Exercise instructions:
Every line in the data below that holds "changed" should be found and copied.

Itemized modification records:
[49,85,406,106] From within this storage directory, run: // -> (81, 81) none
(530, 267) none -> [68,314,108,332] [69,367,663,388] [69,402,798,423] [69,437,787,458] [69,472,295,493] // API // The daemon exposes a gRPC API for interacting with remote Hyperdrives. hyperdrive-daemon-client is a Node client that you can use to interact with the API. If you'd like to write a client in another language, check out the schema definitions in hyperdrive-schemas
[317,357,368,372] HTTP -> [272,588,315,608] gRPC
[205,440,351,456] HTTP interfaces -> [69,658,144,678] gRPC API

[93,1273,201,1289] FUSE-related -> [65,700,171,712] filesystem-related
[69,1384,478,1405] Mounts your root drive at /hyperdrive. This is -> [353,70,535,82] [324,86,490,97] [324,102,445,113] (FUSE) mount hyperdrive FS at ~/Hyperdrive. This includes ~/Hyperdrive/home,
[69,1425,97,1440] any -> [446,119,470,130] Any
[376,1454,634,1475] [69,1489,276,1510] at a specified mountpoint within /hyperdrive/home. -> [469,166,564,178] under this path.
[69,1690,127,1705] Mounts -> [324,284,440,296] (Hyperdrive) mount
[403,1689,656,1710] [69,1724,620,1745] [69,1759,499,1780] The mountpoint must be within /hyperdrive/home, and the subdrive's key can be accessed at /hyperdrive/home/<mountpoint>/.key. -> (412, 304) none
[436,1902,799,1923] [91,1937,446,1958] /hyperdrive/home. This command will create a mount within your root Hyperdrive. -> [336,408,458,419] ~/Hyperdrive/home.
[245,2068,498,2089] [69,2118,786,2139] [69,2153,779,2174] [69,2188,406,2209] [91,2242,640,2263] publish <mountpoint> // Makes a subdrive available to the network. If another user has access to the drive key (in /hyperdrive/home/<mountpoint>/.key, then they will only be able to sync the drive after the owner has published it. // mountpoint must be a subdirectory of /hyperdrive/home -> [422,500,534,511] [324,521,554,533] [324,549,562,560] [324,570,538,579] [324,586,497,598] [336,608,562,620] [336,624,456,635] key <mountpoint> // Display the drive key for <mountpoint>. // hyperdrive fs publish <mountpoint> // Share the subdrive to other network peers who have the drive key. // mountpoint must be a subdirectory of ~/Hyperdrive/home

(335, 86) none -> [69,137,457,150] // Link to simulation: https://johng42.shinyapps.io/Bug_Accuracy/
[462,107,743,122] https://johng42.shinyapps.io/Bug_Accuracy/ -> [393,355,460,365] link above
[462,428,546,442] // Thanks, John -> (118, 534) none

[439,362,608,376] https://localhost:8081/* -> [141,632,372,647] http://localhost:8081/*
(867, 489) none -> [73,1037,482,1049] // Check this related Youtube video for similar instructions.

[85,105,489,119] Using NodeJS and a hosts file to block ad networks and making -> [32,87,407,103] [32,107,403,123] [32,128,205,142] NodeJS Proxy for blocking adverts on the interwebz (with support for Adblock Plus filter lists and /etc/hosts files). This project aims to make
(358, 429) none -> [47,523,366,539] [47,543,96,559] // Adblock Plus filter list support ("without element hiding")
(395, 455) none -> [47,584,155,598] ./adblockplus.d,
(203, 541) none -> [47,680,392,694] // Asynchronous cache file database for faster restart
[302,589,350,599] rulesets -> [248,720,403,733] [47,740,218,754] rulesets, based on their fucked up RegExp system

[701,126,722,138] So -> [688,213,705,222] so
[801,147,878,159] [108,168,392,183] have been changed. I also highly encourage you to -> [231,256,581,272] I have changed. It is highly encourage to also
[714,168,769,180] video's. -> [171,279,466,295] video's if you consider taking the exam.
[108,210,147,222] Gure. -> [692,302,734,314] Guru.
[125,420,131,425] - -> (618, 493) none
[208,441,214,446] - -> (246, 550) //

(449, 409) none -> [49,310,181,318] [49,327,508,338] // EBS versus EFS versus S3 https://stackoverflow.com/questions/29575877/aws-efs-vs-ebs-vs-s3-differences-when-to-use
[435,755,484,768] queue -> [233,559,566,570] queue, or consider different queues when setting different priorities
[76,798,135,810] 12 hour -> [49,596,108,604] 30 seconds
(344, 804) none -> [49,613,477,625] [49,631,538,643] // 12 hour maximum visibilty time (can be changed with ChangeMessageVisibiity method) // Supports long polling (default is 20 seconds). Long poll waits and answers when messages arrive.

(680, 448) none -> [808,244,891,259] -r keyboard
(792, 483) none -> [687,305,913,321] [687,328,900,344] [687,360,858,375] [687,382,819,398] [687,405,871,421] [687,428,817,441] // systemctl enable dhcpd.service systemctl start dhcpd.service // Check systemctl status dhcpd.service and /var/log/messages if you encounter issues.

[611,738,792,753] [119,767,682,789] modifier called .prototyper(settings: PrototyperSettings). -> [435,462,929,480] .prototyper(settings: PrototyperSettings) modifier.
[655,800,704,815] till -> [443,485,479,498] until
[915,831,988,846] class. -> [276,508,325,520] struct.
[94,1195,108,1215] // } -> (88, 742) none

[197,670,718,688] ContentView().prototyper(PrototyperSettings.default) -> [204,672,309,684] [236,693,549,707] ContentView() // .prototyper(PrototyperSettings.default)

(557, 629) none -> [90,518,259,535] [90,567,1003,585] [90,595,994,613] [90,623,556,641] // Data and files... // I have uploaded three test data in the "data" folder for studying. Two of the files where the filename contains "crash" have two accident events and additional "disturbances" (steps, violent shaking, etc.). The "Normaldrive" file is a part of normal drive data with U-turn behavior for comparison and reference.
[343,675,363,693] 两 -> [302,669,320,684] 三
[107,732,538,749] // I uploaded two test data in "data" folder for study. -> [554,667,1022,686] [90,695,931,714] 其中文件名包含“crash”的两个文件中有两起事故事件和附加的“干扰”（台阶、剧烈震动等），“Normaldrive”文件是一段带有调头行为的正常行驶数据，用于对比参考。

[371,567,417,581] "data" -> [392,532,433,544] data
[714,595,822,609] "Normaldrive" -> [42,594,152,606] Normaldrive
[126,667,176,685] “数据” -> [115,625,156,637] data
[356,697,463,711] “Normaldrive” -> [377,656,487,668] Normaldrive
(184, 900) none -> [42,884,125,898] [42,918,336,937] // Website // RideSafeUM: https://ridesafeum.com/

Reply:
[801,147,878,159] [108,168,392,183] have been changed. I also highly encourage you to -> [231,256,581,272] I have changed. It is highly encourage to also
(344, 804) none -> [49,613,477,625] [49,631,538,643] // 12 hour maximum visibilty time (can be changed with ChangeMessageVisibiity method) // Supports long polling (default is 20 seconds). Long poll waits and answers when messages arrive.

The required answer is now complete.